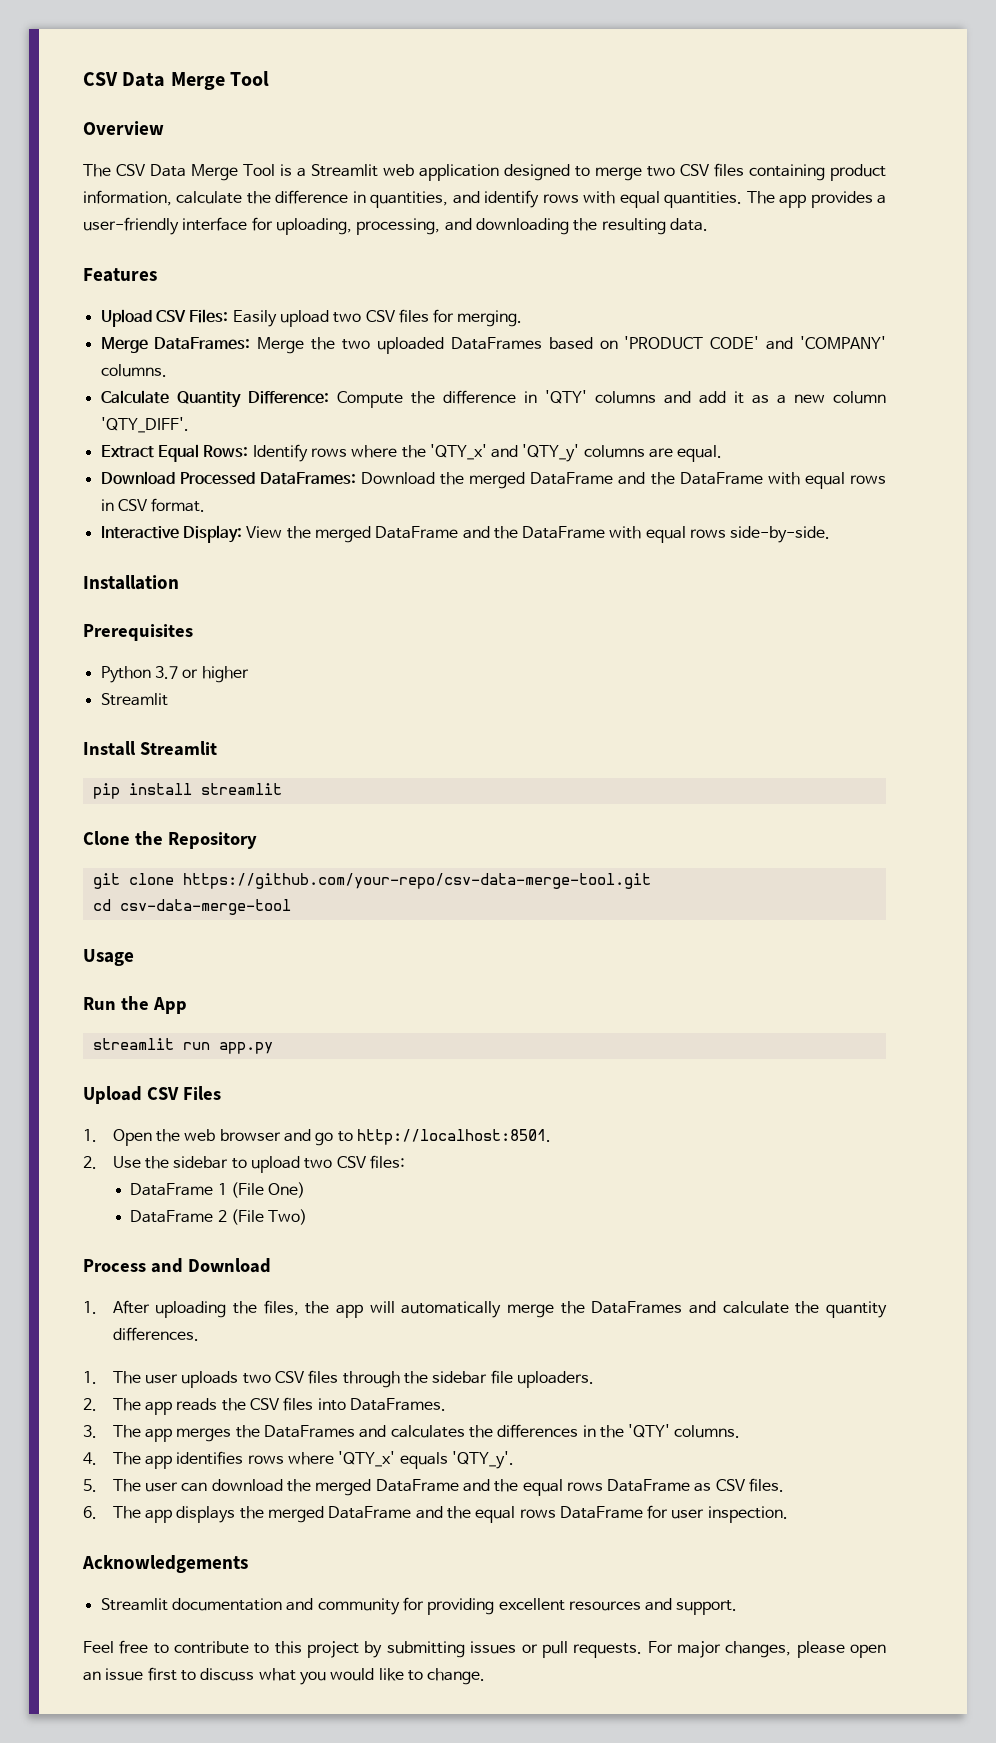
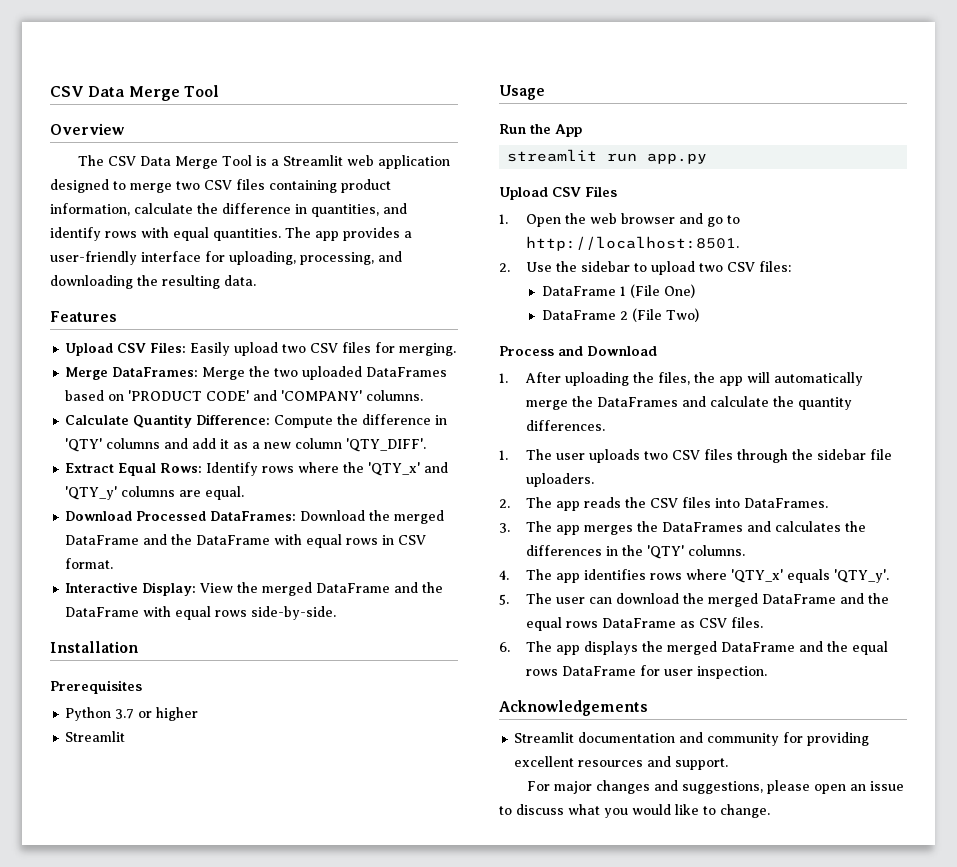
- Install Streamlit
- pip install streamlit
- Clone the Repository
- git clone https://github.com/your-repo/csv-data-merge-tool.git
- cd csv-data-merge-tool
- Feel free to contribute to this project by submitting issues or pull requests. For major changes, please open an issue first to discuss what you would like to change.
+ For major changes and suggestions, please open an issue to discuss what you would like to change.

◆ ◆ ◆ ◆ ◆

* [Action item] The required output is every line of the entries, starting at the one that contains "- Feel free" and ending at the last, copied exactly.

* [Problem solution]
- Feel free to contribute to this project by submitting issues or pull requests. For major changes, please open an issue first to discuss what you would like to change.
+ For major changes and suggestions, please open an issue to discuss what you would like to change.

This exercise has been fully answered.